If you think that this post is going to turn into a giant hate-fest on Born to Run its author and the “movement” it has inspired, then A. you are very smart or B. you know me personally or C. both.  Lets start with the subtitle since that is all I remember from my partial yet incomplete reading of the book.

A hidden tribe?: Is it really possible for a tribe to be hidden when people have been writing stories about them for more than 100 years?  Even if you want to forget about all the cultural stories that have been written about them over the past many decades as far back as the 1970’s running magazines were doing features on them.

Superathletes?: Super would imply the ability to do things no mere mortal athlete could hope to accomplish.  Running at a moderate pace for a long time doesn’t equal super in my book.

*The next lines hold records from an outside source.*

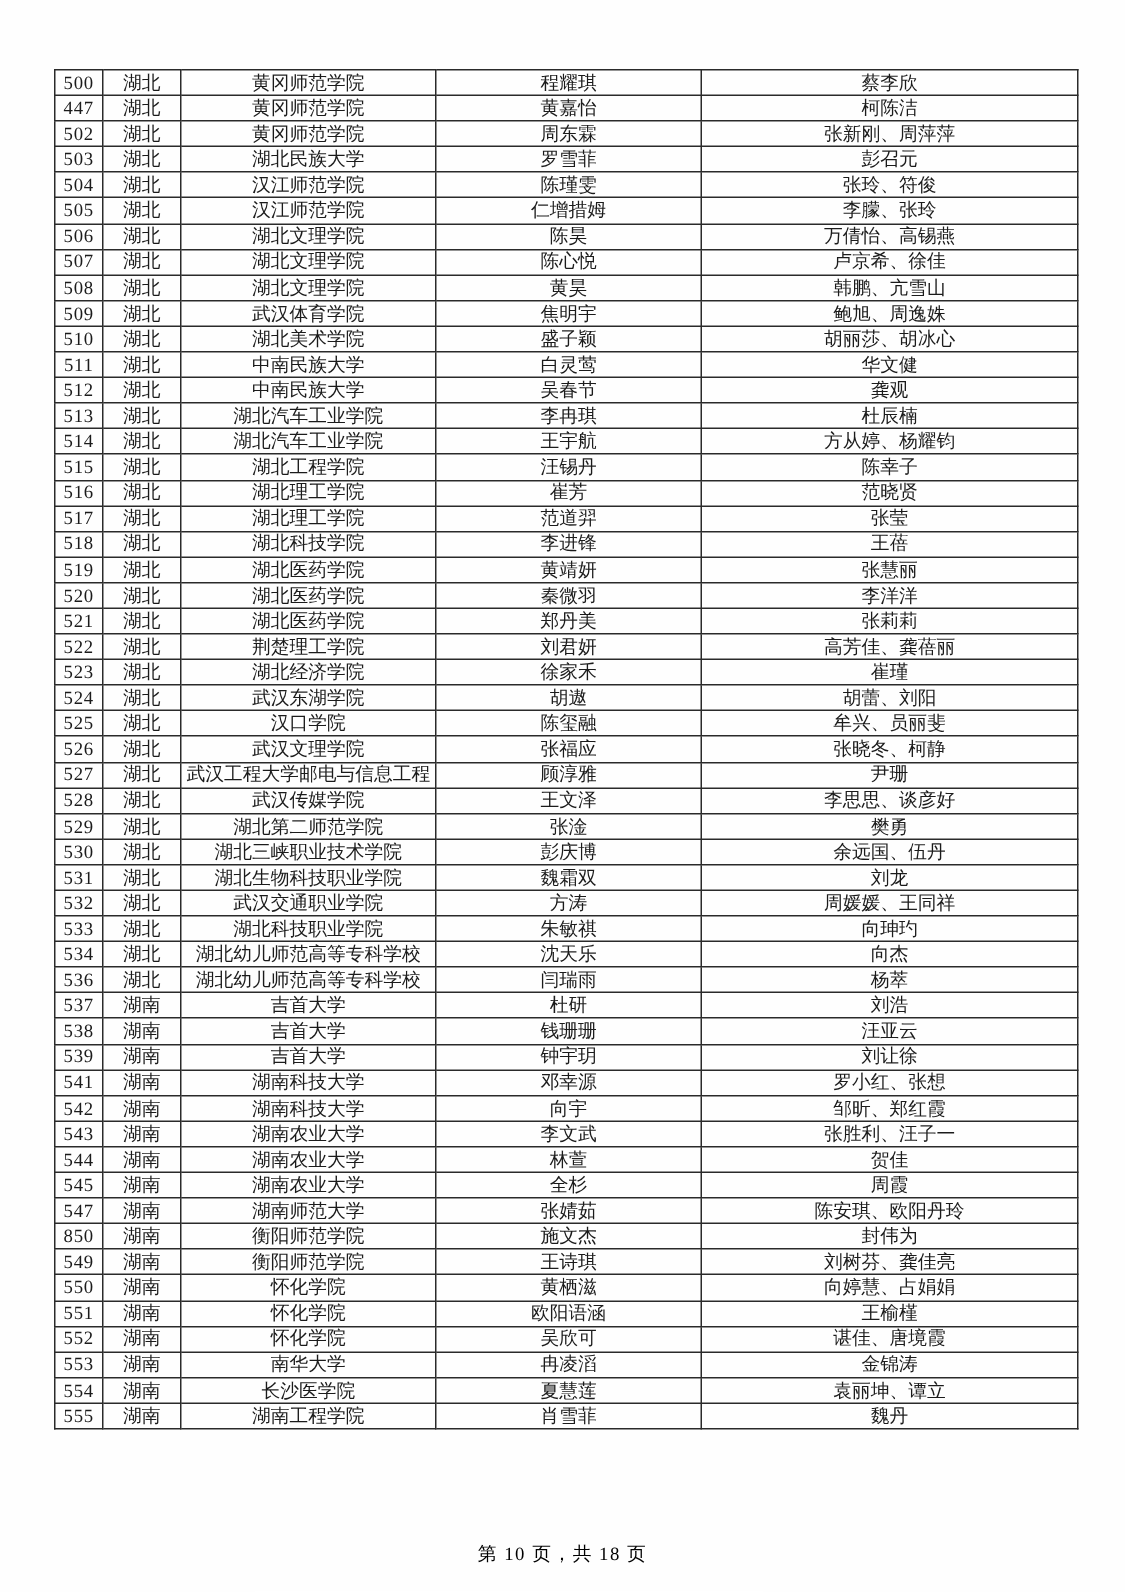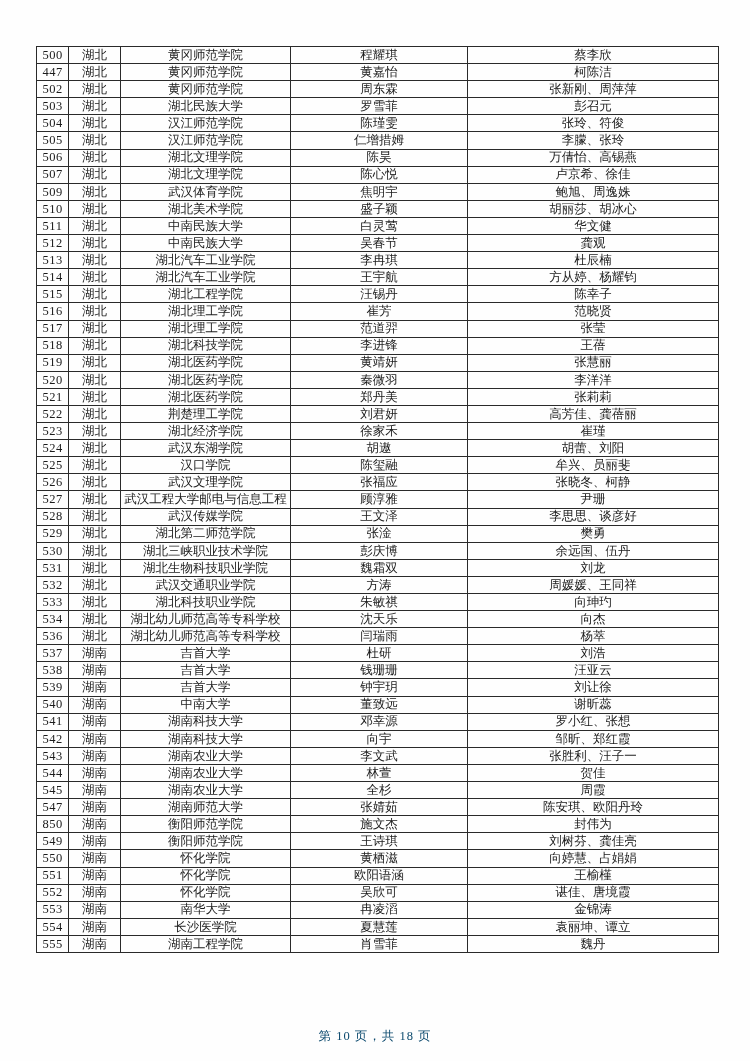--- a/index.html
+++ b/index.html
@@ -119,6 +119,13 @@
           <td>卢京希、徐佳</td>
         </tr>
         <tr>
+          <td class="c-no">508</td>
+          <td>湖北</td>
+          <td>湖北文理学院</td>
+          <td>黄昊</td>
+          <td>韩鹏、亢雪山</td>
+        </tr>
+        <tr>
           <td class="c-no">509</td>
           <td>湖北</td>
           <td>武汉体育学院</td>

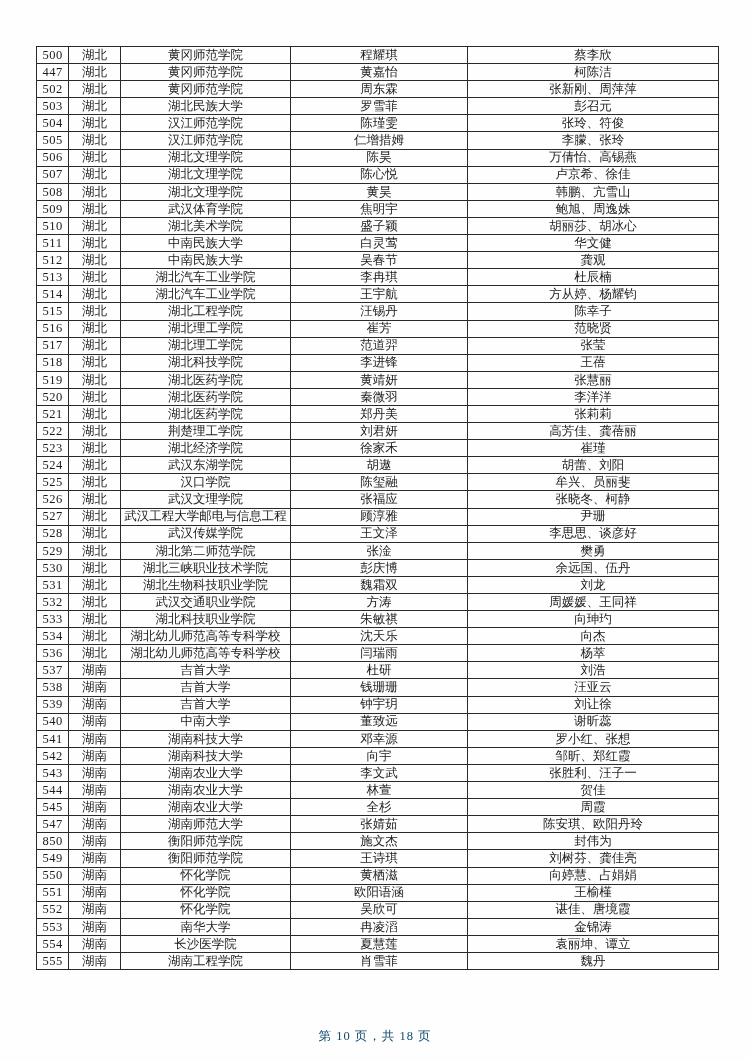--- a/index.html
+++ b/index.html
@@ -336,13 +336,6 @@
           <td>刘让徐</td>
         </tr>
         <tr>
-          <td class="c-no">540</td>
-          <td>湖南</td>
-          <td>中南大学</td>
-          <td>董致远</td>
-          <td>谢昕蕊</td>
-        </tr>
-        <tr>
           <td class="c-no">541</td>
           <td>湖南</td>
           <td>湖南科技大学</td>

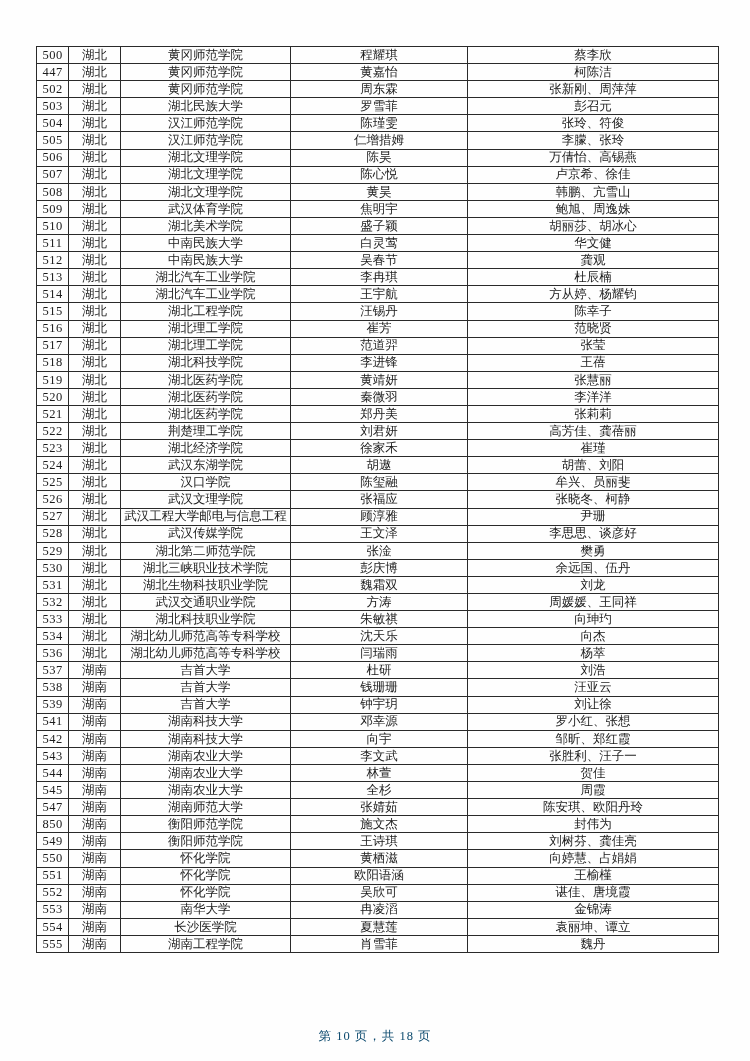--- a/index.html
+++ b/index.html
@@ -44,7 +44,7 @@
     top: 1028px;
     text-align: center;
     font-size: 12.5px;
-    color: #0c4a6e;
+    color: #000000;
     letter-spacing: 1px;
   }
 </style>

The greatest race the world has never seen?: the greatest race the world has never seen is every 3200 meter race at the end of a Tuesday dual meet at your local high school.  Hell even the people who attended the meet didn’t see it, but those kids are busting their ass usually after having raced 1 other races often 2.  And what kind of sick person came up with the 3200 meter race, the only race in the world with a worse distance than the 1600 meter.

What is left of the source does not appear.